If you have any other solution or correction, please share with me. Your cooperation will be highly appreciated.

Regards,
Rajib.

ZeroByte · August 16, 2016, 1:34pm

Almost certainly this IP address list is horribly out of date by now. The original post was in 2012.

HuyTX · September 29, 2016, 2:03am

Do you have any idea for blocking this, ZeroByte? I believe that everyone need 1 automatically recognization & add Ultrasurf IP address into address-list

ZeroByte · September 29, 2016, 8:25pm

I’ve never even heard of Ultrasurf before. Being lazy, I’m not going to Google about it or how it works or whether they (or anyone else) publish(es) a current list of their IP addresses.
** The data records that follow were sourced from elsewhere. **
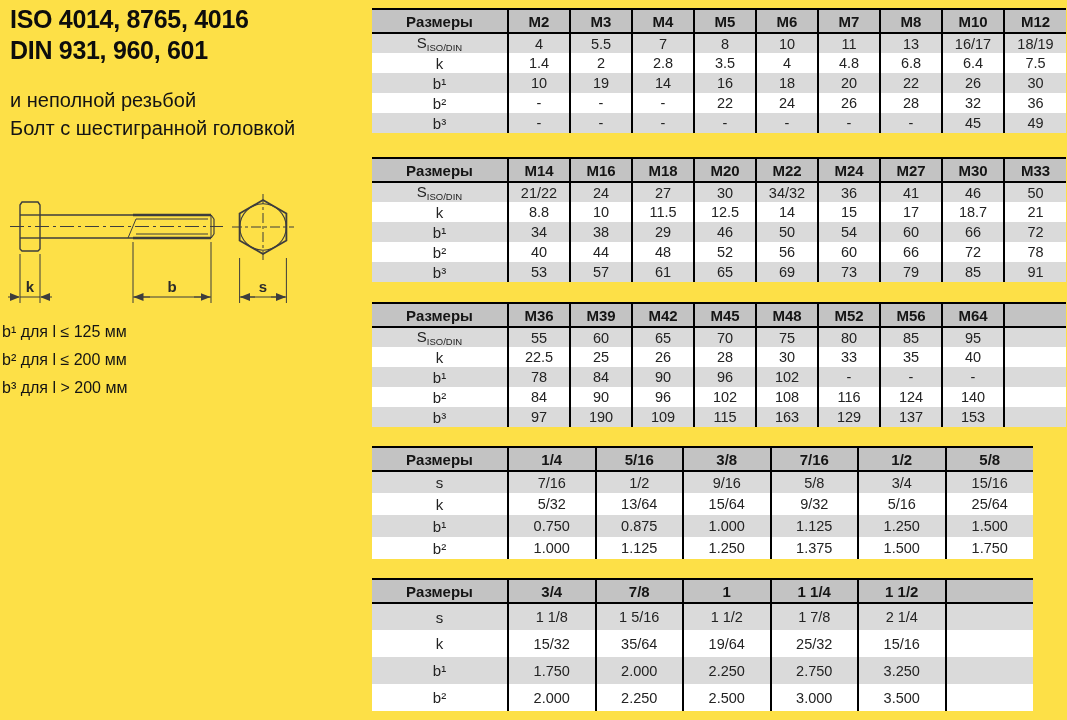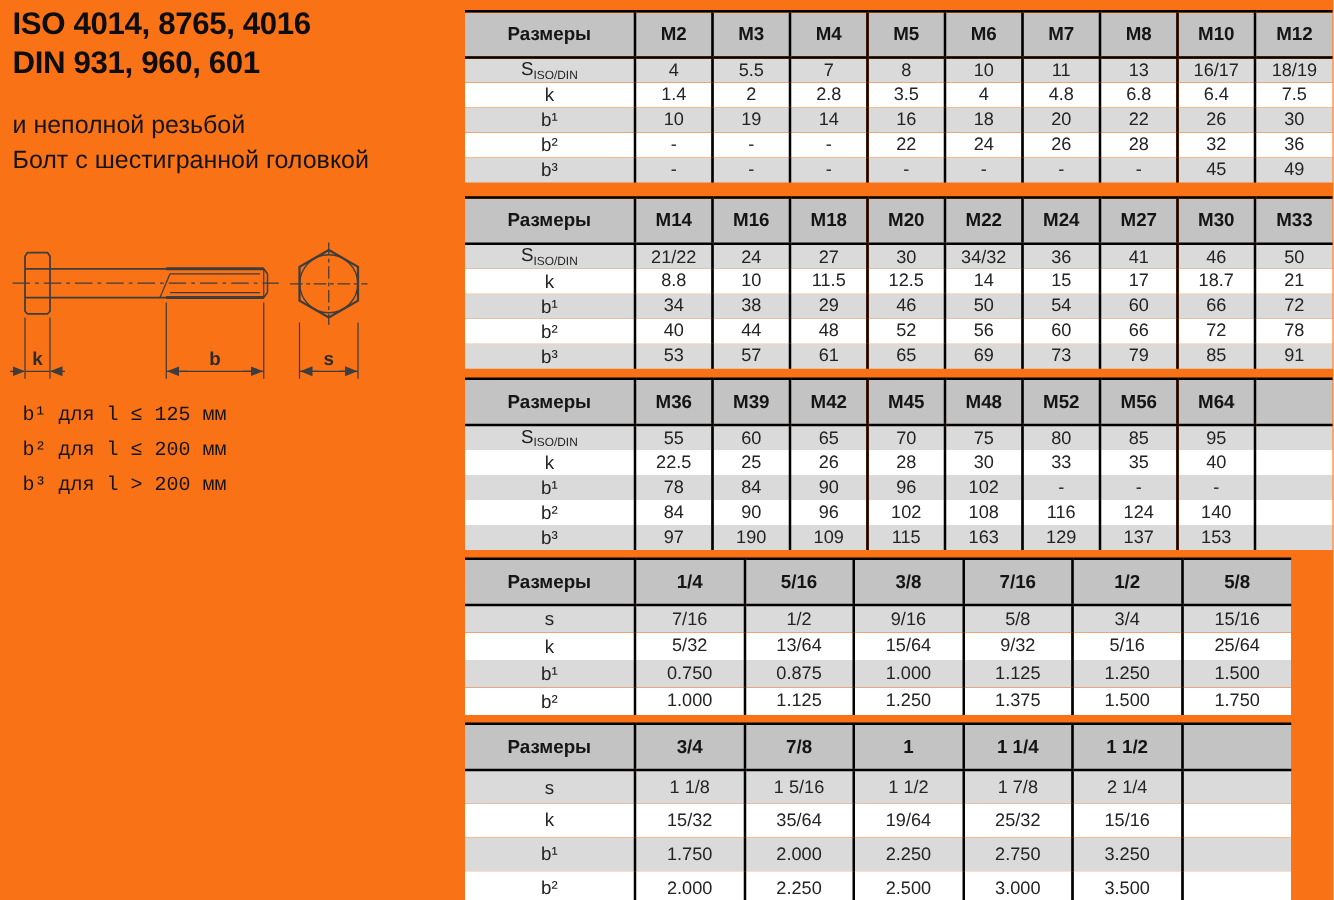--- a/index.html
+++ b/index.html
@@ -1,44 +1,44 @@
 <!DOCTYPE html>
 <html><head>
 <meta charset="utf-8">
 <style>
   * { margin:0; padding:0; box-sizing:border-box; }
   html,body { background:#ffffff; }
   .page {
-    position:relative; width:1067px; height:720px; background:#f97316;
+    position:relative; width:1067px; height:720px; background:#fde047;
     font-family:"Liberation Sans", sans-serif; color:#1a1a1a; overflow:hidden;
   }
 
   
   .title-block { position:absolute; left:10px; top:4px; }
   .title-line { font-size:25px; font-weight:bold; letter-spacing:-0.3px; line-height:31px; color:#0d0d0d; }
   .subtitle-block { position:absolute; left:10px; top:86px; }
   .subtitle-line { font-size:20px; line-height:28px; color:#141414; }
-  .footnotes { position:absolute; left:18px; top:318px;font-family:Liberation Mono, monospace; }
+  .footnotes { position:absolute; left:2px; top:318px; }
   .footnote { font-size:16px; line-height:28px; color:#141414; }
 
   
   .diagram { position:absolute; left:5px; top:188px; }
   .diagram text { font-family:"Liberation Sans", sans-serif; font-size:15px; font-weight:bold; fill:#2b2b2b; }
 
   
   .dim-table { position:absolute; left:372px; }
   .dim-table table { border-collapse:collapse; table-layout:fixed; }
   .dim-table th, .dim-table td {
     text-align:center; vertical-align:middle; padding:0;
     font-size:14.5px; color:#232323; white-space:nowrap; overflow:hidden;
   }
   .dim-table thead th {
     background:#c3c3c3; font-weight:bold; color:#151515;
     border-top:2px solid #000; border-bottom:2.5px solid #000;
-    height:37px; font-size:15px;
+    height:24px; font-size:15px;
   }
   .dim-table th + th, .dim-table td + td { border-left:2px solid #000; }
   .dim-table tr.stripe-gray td { background:#dadada; }
   .dim-table tr.stripe-white td { background:#ffffff; }
   .dim-table td.lbl { font-size:15px; }
   .dim-table sub { font-size:9.5px; vertical-align:-3px; letter-spacing:0; }
 
   .tm table { width:694px; }
   .ti table { width:661px; }
   .tm col.c-label, .ti col.c-label { width:136px; }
It may be possible to block them using DNS entries if the client software uses DNS to discover the list of addresses. If so, then you can add whatever hostname(s) Ultrasurf uses into an address-list and that list will automatically resolve whatever IP address(es) are used to reach that service, and block those IP addresses. This will be the most effective if the clients are also forced to use the Mikrotik as a DNS proxy, as load balancing / global anycasted DNS / etc might return different IP addresses to client requests than the ones the Mikrotik itself receives… YMMV.

HuyTX · September 30, 2016, 3:02am

Thank you for your suggestion
It’s same to my mind, as just the way we could prevent youtube, facebook or something related to encryted connection. However, in case of client software Ultrasurf connect directly to pubic server’s IPs which were imported, instead of domain dns, the workaround may be not useful
Anw, I will try dumping packet and monitoring the behavior of client which is installed this tool.

savage · September 30, 2016, 7:33am

Just another Proxy/VPN provider… One of many.

ZeroByte · September 30, 2016, 3:40pm

That’s what I figured.

Yeah - if the client comes hard-wired with a list of known addresses to connect to for discovering the current peer list, etc… then the only thing you can do is learn those addresses and make an address-list out of them. Sometimes, the seed is a list of domain names so that the servers can be moved around more easily if they get blocked by IP address. When analyzing the client, look to see if there are any DNS requests which give the IP address that the client connects to first… Otherwise, a list of know IPs is the only solution.